[Opening DATA UNDER STUDY section]

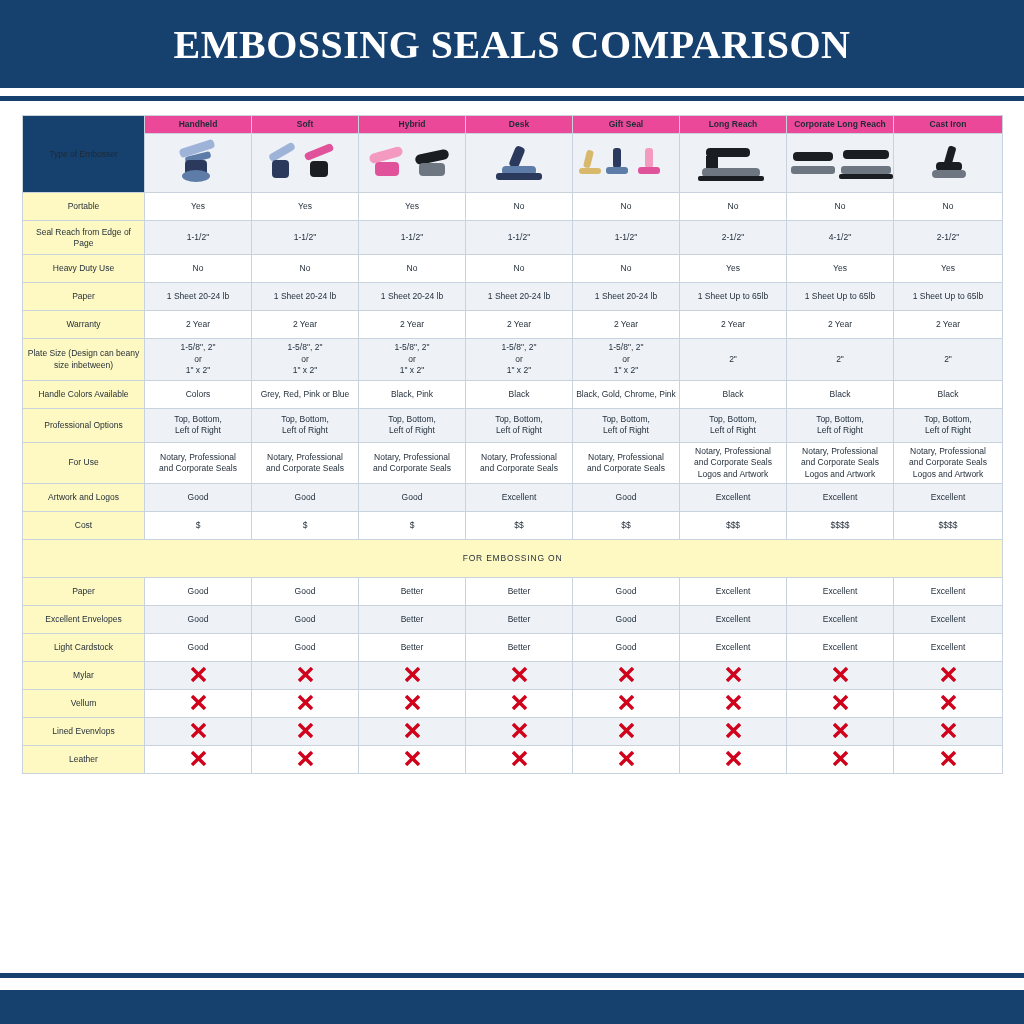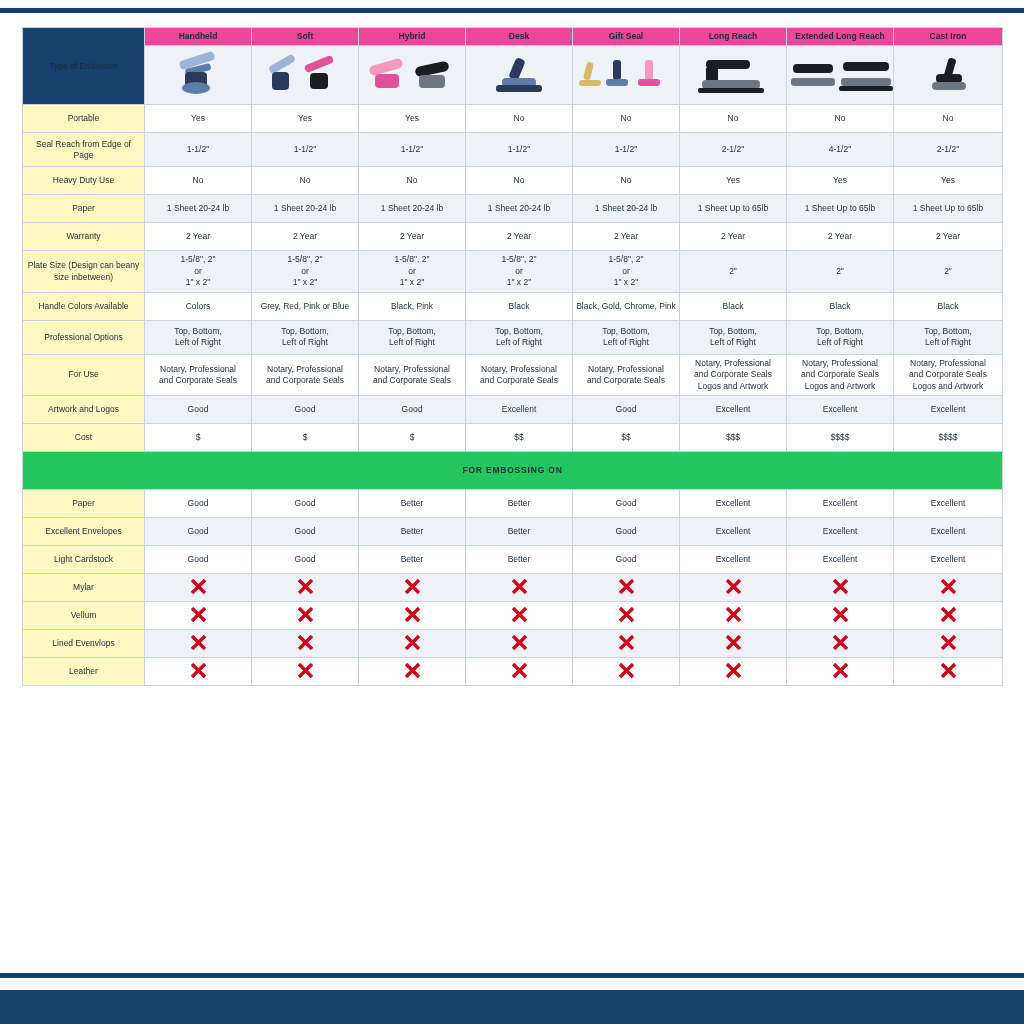--- a/index.html
+++ b/index.html
@@ -140,6 +140,9 @@
 
 <div id="page">
 
+  <div class="top-band">
+    <div class="top-title">EMBOSSING SEALS COMPARISON</div>
+  </div>
   <div class="band-rule"></div>
 
   <div class="table-wrap">

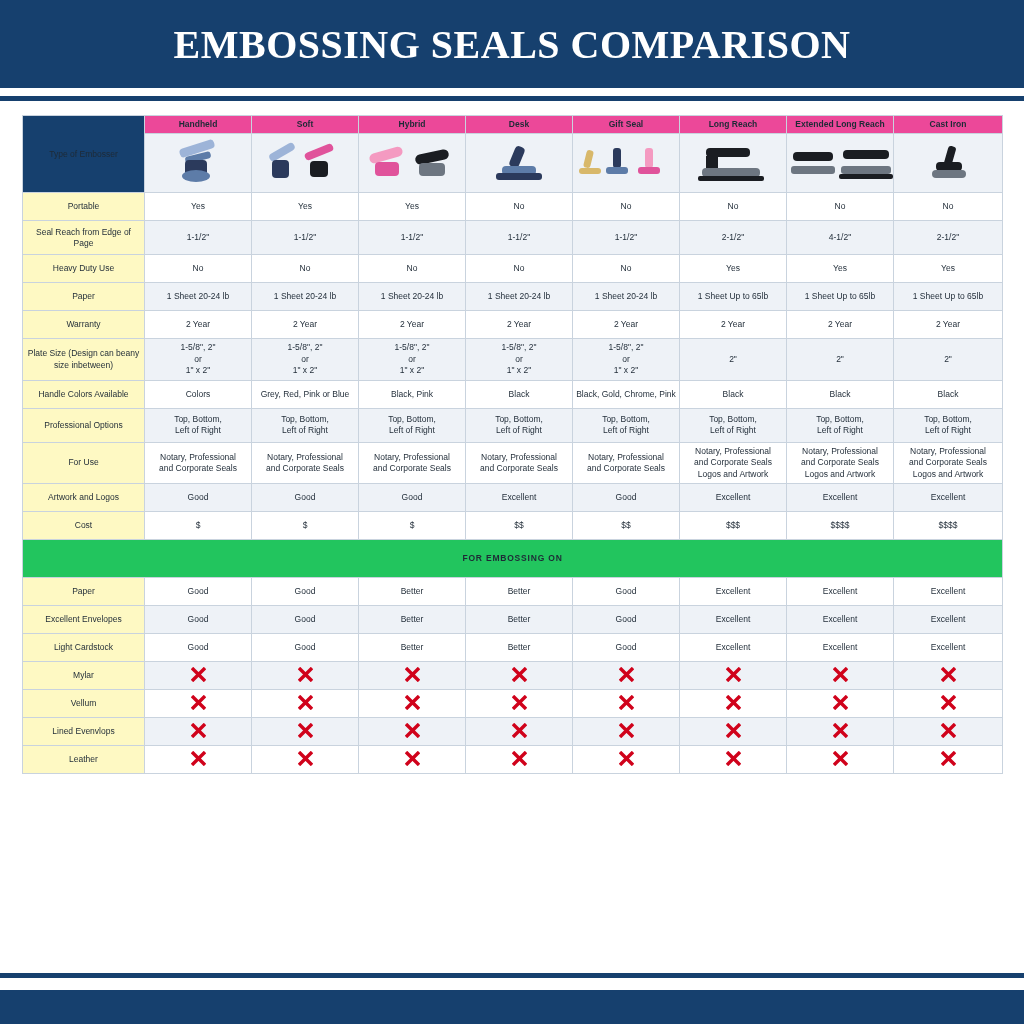--- a/index.html
+++ b/index.html
@@ -168,7 +168,7 @@
           <td class="hdr">Desk</td>
           <td class="hdr">Gift Seal</td>
           <td class="hdr">Long Reach</td>
-          <td class="hdr">Extended Long Reach</td>
+          <td class="hdr">Corporate Long Reach</td>
           <td class="hdr">Cast Iron</td>
         </tr>
 

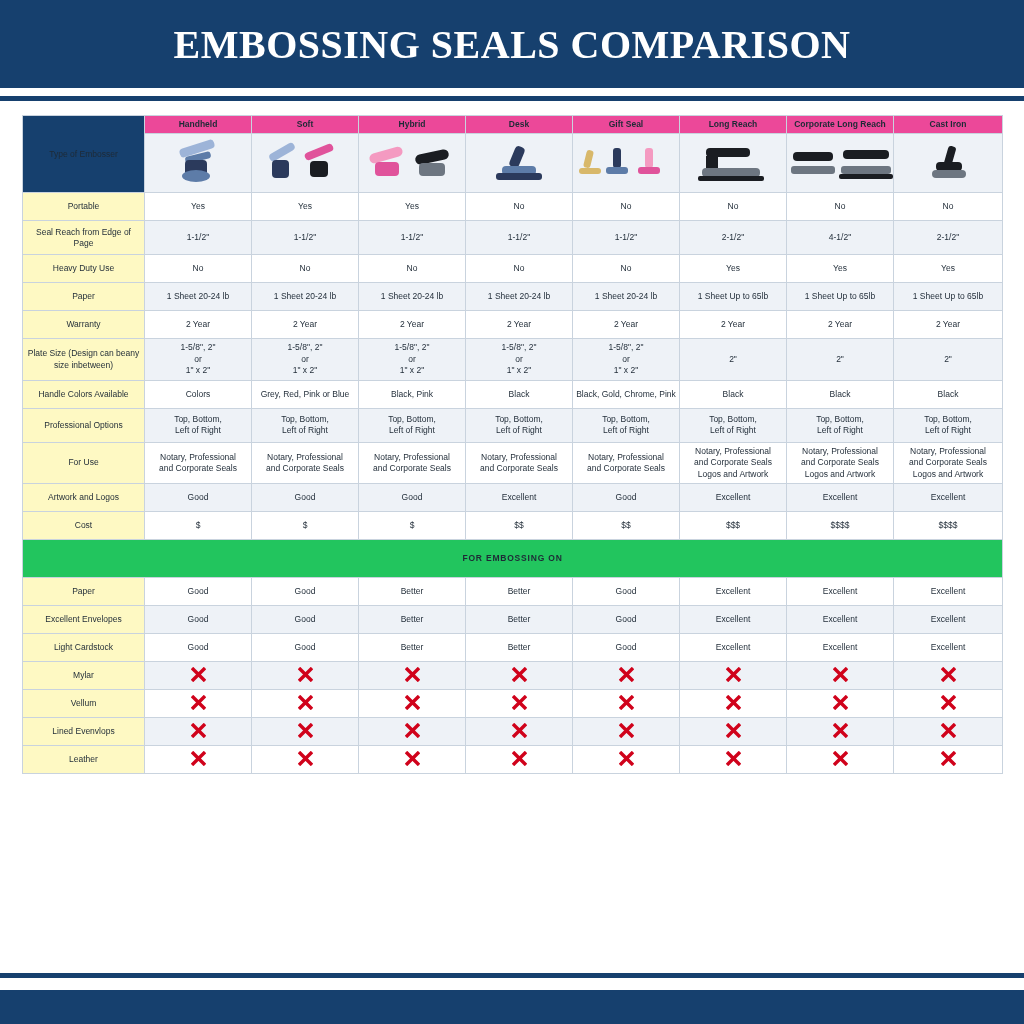--- a/index.html
+++ b/index.html
@@ -90,11 +90,11 @@
   td.val { height: 28px; }
   tr.tall td.val { height: 34px; }
   .section-band td {
-    background: #22c55e;
+    background: #fef9c3;
     border: 1px solid #16406e;
     color: #ffffff;
     font-size: 19px;
-    font-weight: bold;
+    font-weight: normal;
     letter-spacing: 0.8px;
     height: 38px;
     text-align: center;

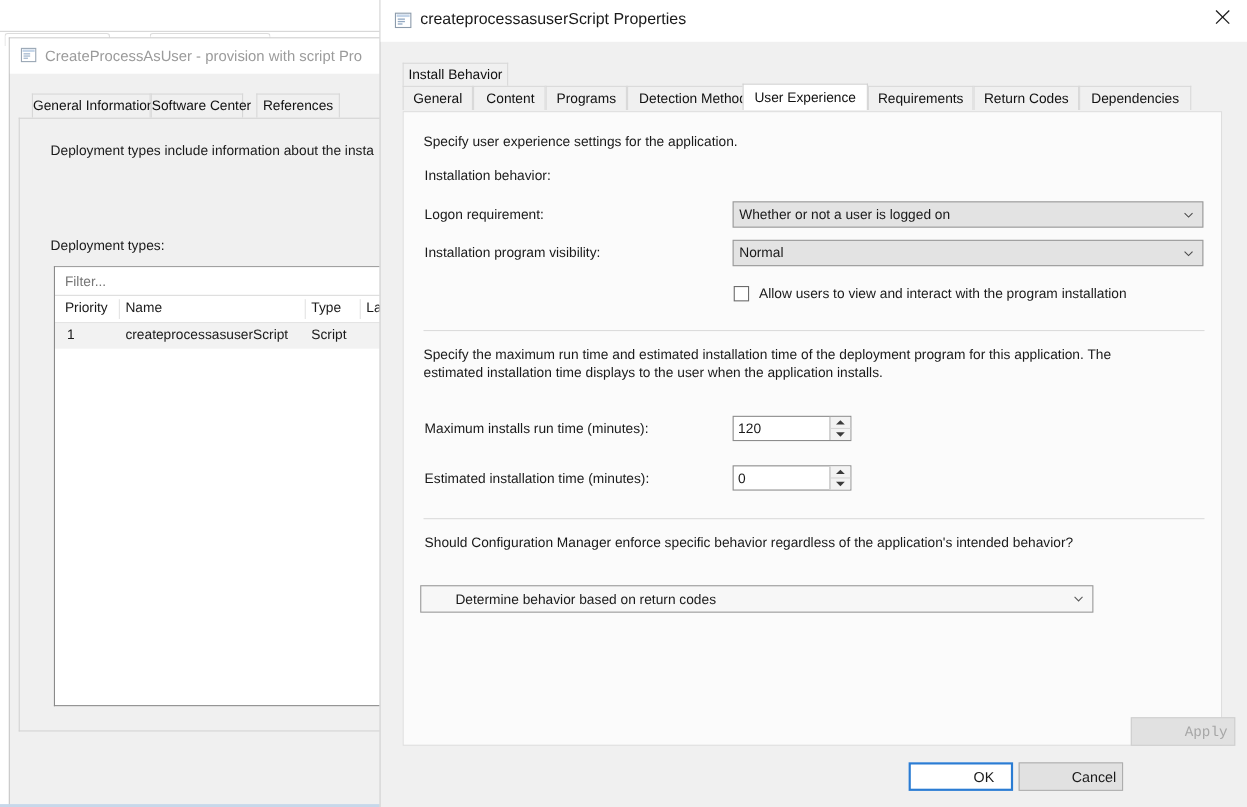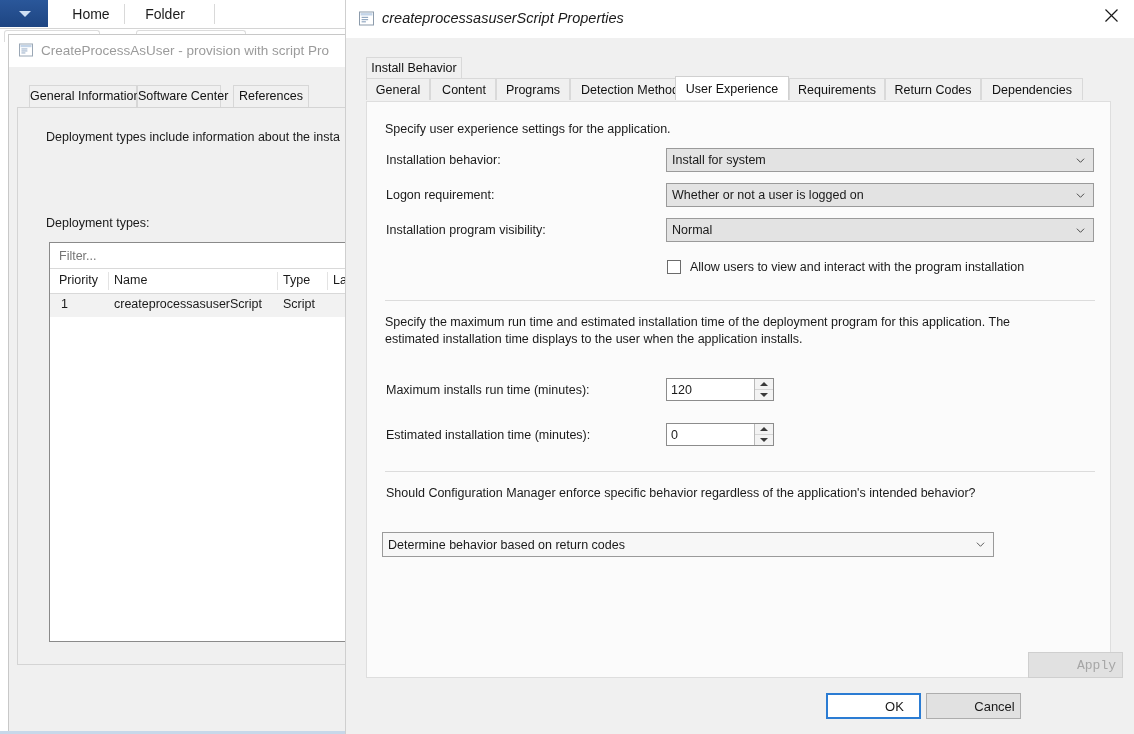--- a/index.html
+++ b/index.html
@@ -232,15 +232,6 @@
 
   <div class="bg-window">
 
-    <div class="ribbon-tabbar">
-      <div class="ribbon-appbtn">
-        <span class="caret"></span>
-      </div>
-      <div class="ribbon-tab home">Home</div>
-      <div class="ribbon-tab-sep" style="left:124px;"></div>
-      <div class="ribbon-tab folder">Folder</div>
-      <div class="ribbon-tab-sep" style="left:214px;"></div>
-    </div>
     <div class="ribbon-body"></div>
     <div class="ribbon-group-edge" style="left:4px;width:96px;"></div>
     <div class="ribbon-group-edge" style="left:136px;width:110px;"></div>

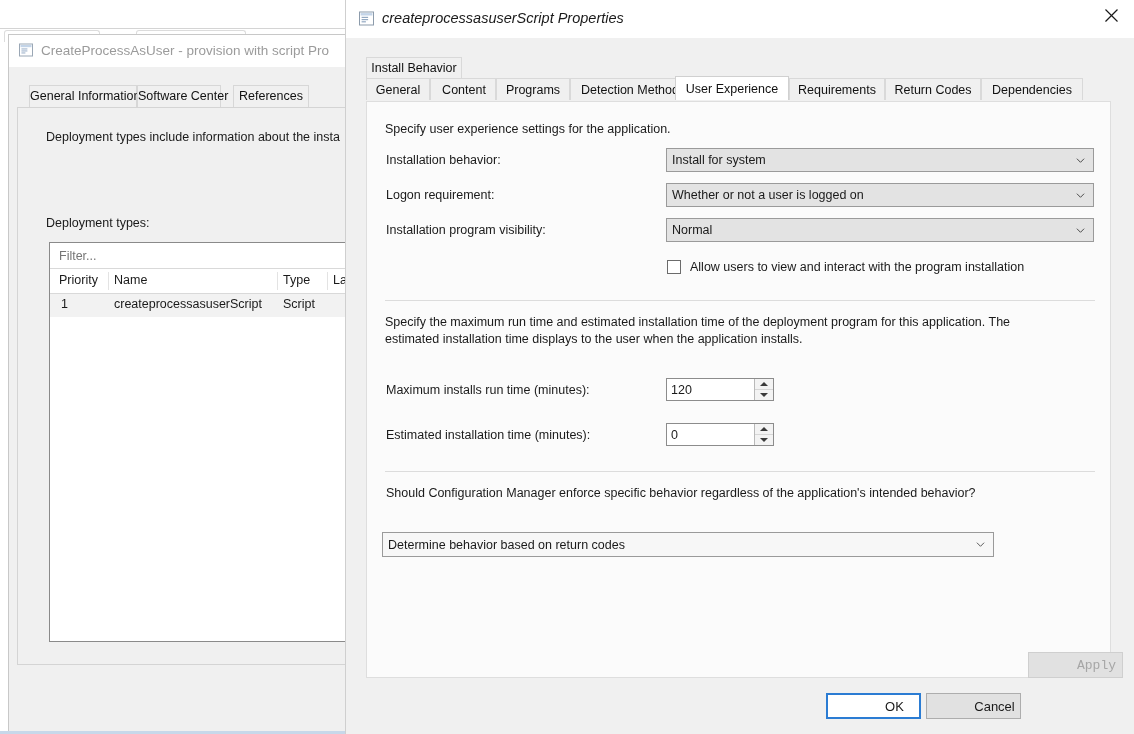--- a/index.html
+++ b/index.html
@@ -127,7 +127,7 @@
   .dlg-titlebar .ico { position: absolute; left: 12px; top: 10px; width: 17px; height: 17px; }
   .dlg-title-text {
     position: absolute; left: 36px; top: 10px;
-    font-size: 14.5px; color: #1a1a1a; white-space: nowrap; font-style: italic;
+    font-size: 14.5px; color: #1a1a1a; white-space: nowrap;
   }
   .dlg-close {
     position: absolute; right: 0; top: 0; width: 46px; height: 31px;

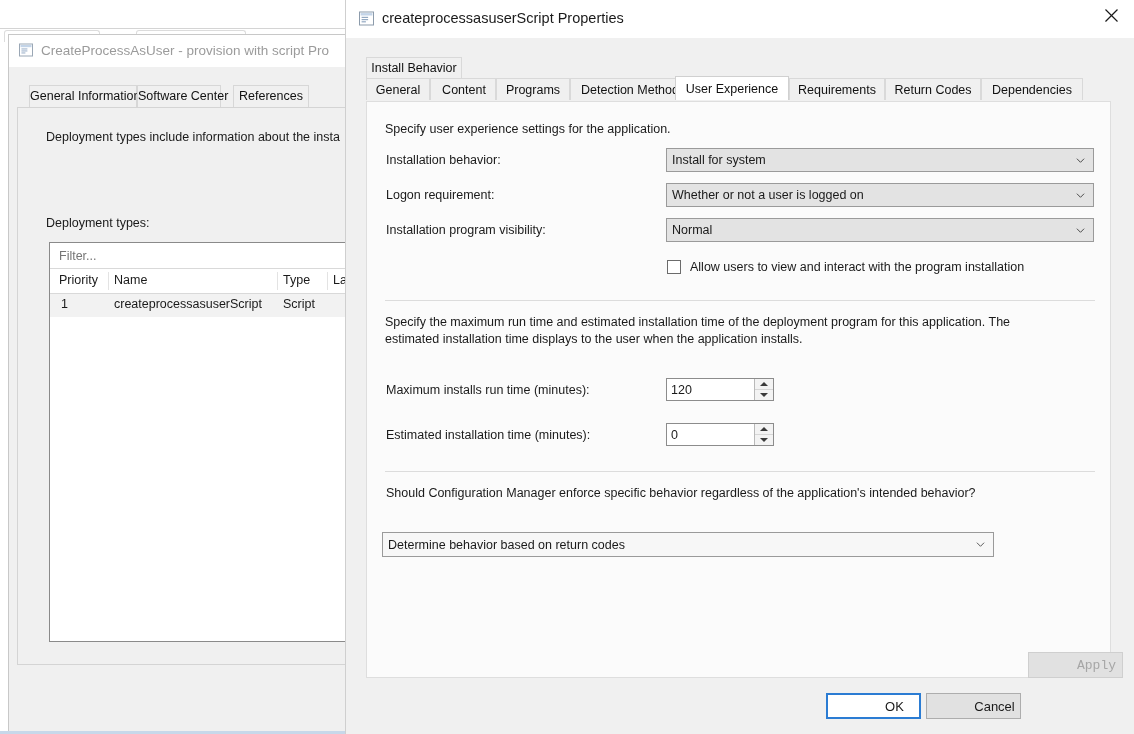--- a/index.html
+++ b/index.html
@@ -326,12 +326,6 @@
       <div class="lbl" style="left:18px;top:20px;">Specify user experience settings for the application.</div>
 
       <div class="lbl" style="left:19px;top:51px;">Installation behavior:</div>
-      <div class="combo" style="left:299px;top:46px;width:428px;">
-        <span class="cv">Install for system</span>
-        <svg class="chev" viewBox="0 0 10 10">
-          <polyline points="1,3 5,7 9,3" fill="none" stroke="#4a4a4a" stroke-width="1.1"></polyline>
-        </svg>
-      </div>
 
       <div class="lbl" style="left:19px;top:86px;">Logon requirement:</div>
       <div class="combo" style="left:299px;top:81px;width:428px;">

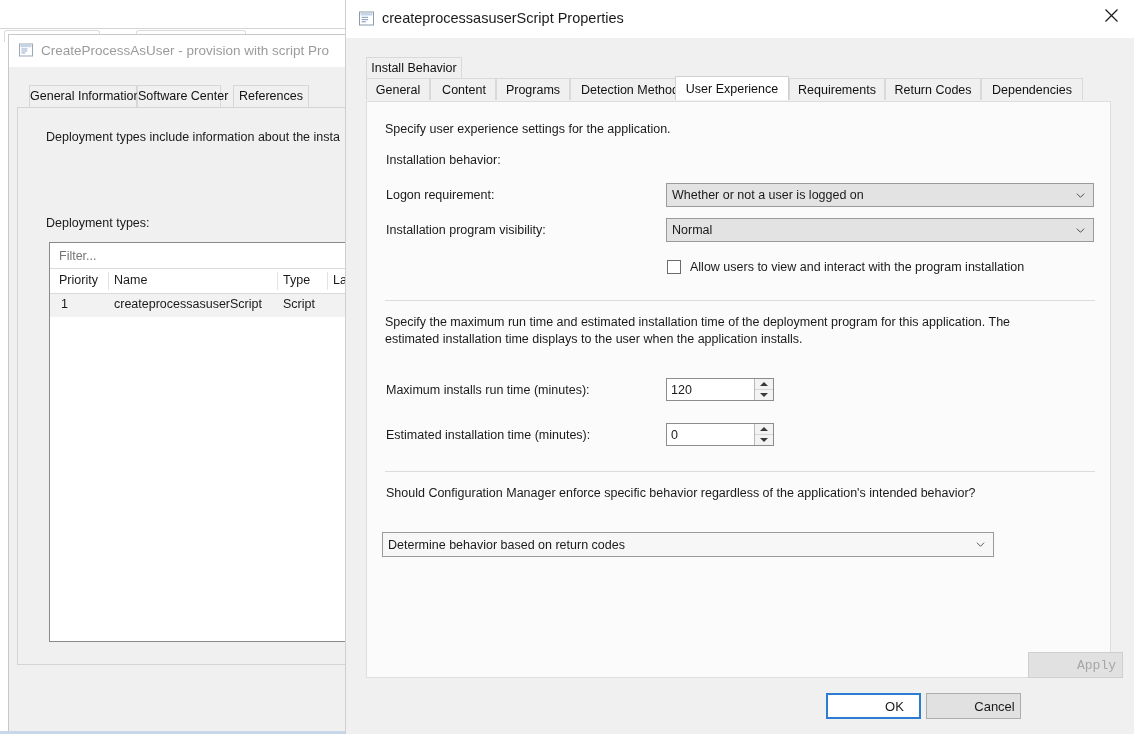--- a/index.html
+++ b/index.html
@@ -382,7 +382,7 @@
 
       <div class="lbl" style="left:19px;top:384px;">Should Configuration Manager enforce specific behavior regardless of the application's intended behavior?</div>
 
-      <div class="combo light" style="left:15px;top:430px;width:612px;height:25px;">
+      <div class="combo light" style="left:15px;top:430px;width:612px;height:25px;padding-left:26px;">
         <span class="cv">Determine behavior based on return codes</span>
         <svg class="chev" viewBox="0 0 10 10">
           <polyline points="1,3 5,7 9,3" fill="none" stroke="#5a5a5a" stroke-width="1.1"></polyline>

[Closing DATA UNDER STUDY section]

### PROBLEM TO SOLVE
With the pictures omitted, print precisely the lines from the one with "-326,12 +326,6 @@" to the final line of the records, both included.

### YOUR RESPONSE
@@ -326,12 +326,6 @@
       <div class="lbl" style="left:18px;top:20px;">Specify user experience settings for the application.</div>
 
       <div class="lbl" style="left:19px;top:51px;">Installation behavior:</div>
-      <div class="combo" style="left:299px;top:46px;width:428px;">
-        <span class="cv">Install for system</span>
-        <svg class="chev" viewBox="0 0 10 10">
-          <polyline points="1,3 5,7 9,3" fill="none" stroke="#4a4a4a" stroke-width="1.1"></polyline>
-        </svg>
-      </div>
 
       <div class="lbl" style="left:19px;top:86px;">Logon requirement:</div>
       <div class="combo" style="left:299px;top:81px;width:428px;">

--- a/index.html
+++ b/index.html
@@ -382,7 +382,7 @@
 
       <div class="lbl" style="left:19px;top:384px;">Should Configuration Manager enforce specific behavior regardless of the application's intended behavior?</div>
 
-      <div class="combo light" style="left:15px;top:430px;width:612px;height:25px;">
+      <div class="combo light" style="left:15px;top:430px;width:612px;height:25px;padding-left:26px;">
         <span class="cv">Determine behavior based on return codes</span>
         <svg class="chev" viewBox="0 0 10 10">
           <polyline points="1,3 5,7 9,3" fill="none" stroke="#5a5a5a" stroke-width="1.1"></polyline>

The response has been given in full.